My father’s socks.
I was sitting on the couch. My dad was next to me, playing on his laptop, with his feet up on the coffee table. I happened to look down at his feet and noticed his socks. There’s nothing special about the socks that he wears. He’s been wearing the same brand for as long as I can remember. I don’t even know if they’re a ‘brand’ per say. They are the kind of socks that you buy in bulk at a store like Walmart. But for a moment, I focused on them, and then I was catapulted into the future. I saw myself, bringing his clothes to a funeral director so they could dress him in his casket. I saw myself giving his undershirt and socks to them. I saw the funeral director place them to the side, totally unaware of how important they were. My father’s socks. A piece of clothing that is so intimate to him. I was so angry at them. And when I went to yell at them, I saw my face in theirs.
You see, I’ve been doing this job for so long now that sometimes I go through the motions. I’m ashamed to admit that sometimes I forget how sacred this work actually is. How I am so fortunate to be able to be invited into someone’s personal space. I hold their socks, underwear, and stockings in my hand. These clothing pieces that often only the closest people in their lives get to see. I forget, and my father’s socks reminded me.

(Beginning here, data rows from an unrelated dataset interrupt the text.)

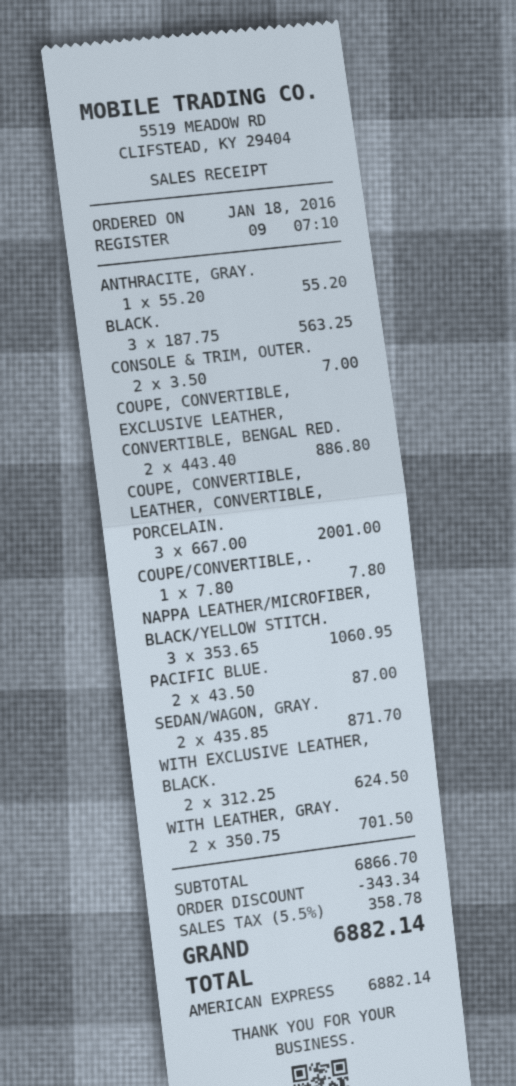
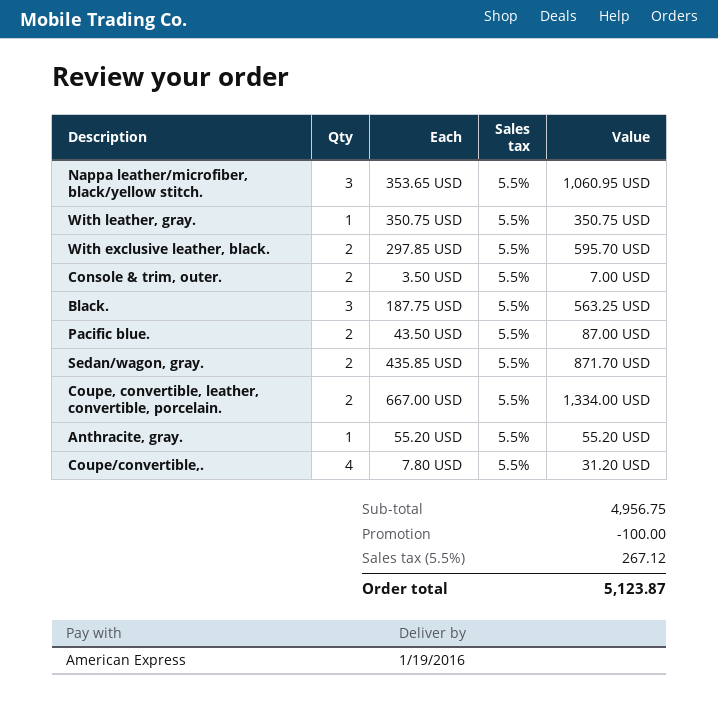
COUPE, CONVERTIBLE, EXCLUSIVE LEATHER, CONVERTIBLE, BENGAL RED.: 2 x 443.40 = 886.80 -> none
COUPE, CONVERTIBLE, LEATHER, CONVERTIBLE, PORCELAIN.: 3 x 667.00 = 2001.00 -> 2 x 667.00 = 1334.00
COUPE/CONVERTIBLE,.: 1 x 7.80 = 7.80 -> 4 x 7.80 = 31.20
WITH EXCLUSIVE LEATHER, BLACK.: 2 x 312.25 = 624.50 -> 2 x 297.85 = 595.70
WITH LEATHER, GRAY.: 2 x 350.75 = 701.50 -> 1 x 350.75 = 350.75
subtotal: 6866.70 -> 4956.75
discount: 343.34 -> 100.00
tax: 5.5% = 358.78 -> 5.5% = 267.12
total: 6882.14 -> 5123.87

When you work in death care for an extended period of time, you have to learn ways to cope with what you do. You will either burn out from the weight of death or become so hardened that you forget about what has actually happened. Someone has died, and because of that someone else’s world is now forever changed. Hopefully, you will find a third option, which includes compassion and love for the people in your care, with just enough distance for your own mental health. Hopefully you’ll be able to look at a pair of socks and see your own loved ones. And with them present in your mind and heart, dress someone else’s loved one and give them back to their families.